Question 3. Large-scale projects often fail due to governance gaps, partner misalignment or slow decision-making. What strategic disciplines and leadership behaviours were critical in keeping the Emirates Stadium project on track, on time and on budget?

Keith Edelman: “Many large-scale projects fail and run completely over budget and very late. There are some key principles that I think are very important.

“We took a huge amount of time to choose our partners. When you are completing a large-scale project, you need very good partners working with you. We spent a lot of time carrying out due diligence on all our partners, and more importantly than financial or technical due diligence, we spent a lot of time making sure they were people we could work with, and that they could work with us.

“The second point is staying close. So many people appoint their teams and then disappear into the background. We were in our projects every single day. We were on site at the Emirates Stadium or at Highbury Square, talking to the people building the project and finding out what the problems were.

“We had rigorous formal reviews, including weekly and monthly reviews, but the daily reviews were also important. Walking the sites and talking to the workforce helped us identify issues early.

“The fourth point is quick decisions. Things always go wrong in these projects. I remember one instance where we realised four months before opening that something was wrong.

“We worked out that the media section created 2,500 restricted view seats. The architect did not want to know, so the builder and I worked out a solution ourselves. Within two weeks, the problem was fixed.
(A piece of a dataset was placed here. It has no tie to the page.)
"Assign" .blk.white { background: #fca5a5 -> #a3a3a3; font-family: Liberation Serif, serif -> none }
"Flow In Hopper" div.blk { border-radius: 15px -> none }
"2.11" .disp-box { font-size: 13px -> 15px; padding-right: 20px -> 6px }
“Fast decision making, fast action, being on site, and having great partners are all key to success.”

Question 4. For CEOs and founders focused on scaling their organisations, what are the most common leadership and structural mistakes you see when businesses move from one growth phase to the next, and how should executives prepare for those inflection points?

Keith Edelman: “There are two really big issues when people want to scale their companies. The first is people. You may have great people who helped you get from A to B, but they may not be the same people who can take you from B to C. That is one of the hardest decisions in scaling a business.

“If you are questioning whether someone can do the job, the answer is probably that they cannot. You need to back your judgement and either bring someone in above them or accept that they may need to leave the organisation.

“The second key element is cash and funding. As businesses grow, working capital and investment needs grow too. Many businesses forget to plan their funding properly. You need to speak to your banks, capital funders or equity funders before scaling, not after.

“The third element is strategy. Strategies do not stay constant over time. As businesses grow, strategies must evolve and develop. Those are the three key elements you must get right if you want to scale successfully.”